- What you are asked to do:
Please print only the top portion of the entries below, ending with the line that contains "Ice machine with", exactly as written.

Records excerpted from a collection
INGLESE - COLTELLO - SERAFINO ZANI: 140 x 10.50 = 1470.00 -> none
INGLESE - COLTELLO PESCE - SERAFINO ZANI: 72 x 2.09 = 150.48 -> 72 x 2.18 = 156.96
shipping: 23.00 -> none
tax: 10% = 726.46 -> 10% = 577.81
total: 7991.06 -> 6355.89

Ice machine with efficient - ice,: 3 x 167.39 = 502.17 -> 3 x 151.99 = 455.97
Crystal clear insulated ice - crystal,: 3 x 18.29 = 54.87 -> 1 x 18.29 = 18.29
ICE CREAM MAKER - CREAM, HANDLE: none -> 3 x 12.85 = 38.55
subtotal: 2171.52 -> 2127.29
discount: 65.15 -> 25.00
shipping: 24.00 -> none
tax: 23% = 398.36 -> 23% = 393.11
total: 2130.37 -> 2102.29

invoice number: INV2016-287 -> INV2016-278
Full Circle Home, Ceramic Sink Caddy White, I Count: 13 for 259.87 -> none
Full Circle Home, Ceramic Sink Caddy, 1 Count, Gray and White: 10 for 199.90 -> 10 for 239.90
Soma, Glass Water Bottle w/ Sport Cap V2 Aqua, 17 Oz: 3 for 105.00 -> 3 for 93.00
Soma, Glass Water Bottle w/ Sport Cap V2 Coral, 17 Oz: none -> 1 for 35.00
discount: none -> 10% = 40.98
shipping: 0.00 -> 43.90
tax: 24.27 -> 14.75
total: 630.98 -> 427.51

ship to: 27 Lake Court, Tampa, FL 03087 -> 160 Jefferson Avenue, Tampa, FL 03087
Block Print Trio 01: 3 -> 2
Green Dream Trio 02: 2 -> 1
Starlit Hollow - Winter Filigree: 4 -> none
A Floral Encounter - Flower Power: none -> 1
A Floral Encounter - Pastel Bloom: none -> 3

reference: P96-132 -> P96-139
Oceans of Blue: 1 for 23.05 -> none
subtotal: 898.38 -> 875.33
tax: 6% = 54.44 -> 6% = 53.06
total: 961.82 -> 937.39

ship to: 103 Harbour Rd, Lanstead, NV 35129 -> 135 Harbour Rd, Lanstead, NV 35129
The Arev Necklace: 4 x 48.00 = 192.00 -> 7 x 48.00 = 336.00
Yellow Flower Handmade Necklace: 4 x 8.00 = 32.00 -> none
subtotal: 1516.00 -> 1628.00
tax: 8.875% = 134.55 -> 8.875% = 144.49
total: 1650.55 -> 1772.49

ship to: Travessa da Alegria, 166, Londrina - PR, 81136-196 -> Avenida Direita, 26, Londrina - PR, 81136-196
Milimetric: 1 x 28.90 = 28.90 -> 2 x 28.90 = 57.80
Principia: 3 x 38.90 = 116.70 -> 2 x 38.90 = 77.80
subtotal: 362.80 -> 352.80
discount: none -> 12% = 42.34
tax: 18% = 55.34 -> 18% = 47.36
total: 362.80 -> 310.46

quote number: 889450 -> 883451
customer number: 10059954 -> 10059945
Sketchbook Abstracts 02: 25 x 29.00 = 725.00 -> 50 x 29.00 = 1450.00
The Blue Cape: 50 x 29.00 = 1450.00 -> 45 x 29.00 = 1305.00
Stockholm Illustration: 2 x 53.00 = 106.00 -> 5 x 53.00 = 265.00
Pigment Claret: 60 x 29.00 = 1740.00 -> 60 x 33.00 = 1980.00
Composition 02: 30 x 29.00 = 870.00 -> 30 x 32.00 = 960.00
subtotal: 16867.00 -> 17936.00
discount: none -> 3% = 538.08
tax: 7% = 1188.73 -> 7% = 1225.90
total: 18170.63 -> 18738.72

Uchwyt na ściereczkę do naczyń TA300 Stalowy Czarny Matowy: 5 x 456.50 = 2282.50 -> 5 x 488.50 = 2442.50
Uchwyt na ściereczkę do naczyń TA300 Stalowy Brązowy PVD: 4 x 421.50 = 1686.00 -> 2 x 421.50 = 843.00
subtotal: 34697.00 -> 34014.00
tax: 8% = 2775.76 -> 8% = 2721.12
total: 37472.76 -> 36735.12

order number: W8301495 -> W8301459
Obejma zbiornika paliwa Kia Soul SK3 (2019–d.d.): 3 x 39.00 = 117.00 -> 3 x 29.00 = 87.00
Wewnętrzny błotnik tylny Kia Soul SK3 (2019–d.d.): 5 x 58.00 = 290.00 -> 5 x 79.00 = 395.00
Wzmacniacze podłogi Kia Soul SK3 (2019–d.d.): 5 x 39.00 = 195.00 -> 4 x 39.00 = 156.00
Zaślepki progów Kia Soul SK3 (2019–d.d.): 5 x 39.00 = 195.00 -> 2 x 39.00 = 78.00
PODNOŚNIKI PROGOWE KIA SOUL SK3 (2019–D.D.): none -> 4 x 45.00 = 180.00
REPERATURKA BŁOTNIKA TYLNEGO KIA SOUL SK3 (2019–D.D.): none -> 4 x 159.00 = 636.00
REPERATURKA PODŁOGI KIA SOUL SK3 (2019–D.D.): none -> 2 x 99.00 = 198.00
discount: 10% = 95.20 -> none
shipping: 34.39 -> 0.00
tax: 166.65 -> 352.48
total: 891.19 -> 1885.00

- Solution:
INGLESE - COLTELLO - SERAFINO ZANI: 140 x 10.50 = 1470.00 -> none
INGLESE - COLTELLO PESCE - SERAFINO ZANI: 72 x 2.09 = 150.48 -> 72 x 2.18 = 156.96
shipping: 23.00 -> none
tax: 10% = 726.46 -> 10% = 577.81
total: 7991.06 -> 6355.89

Ice machine with efficient - ice,: 3 x 167.39 = 502.17 -> 3 x 151.99 = 455.97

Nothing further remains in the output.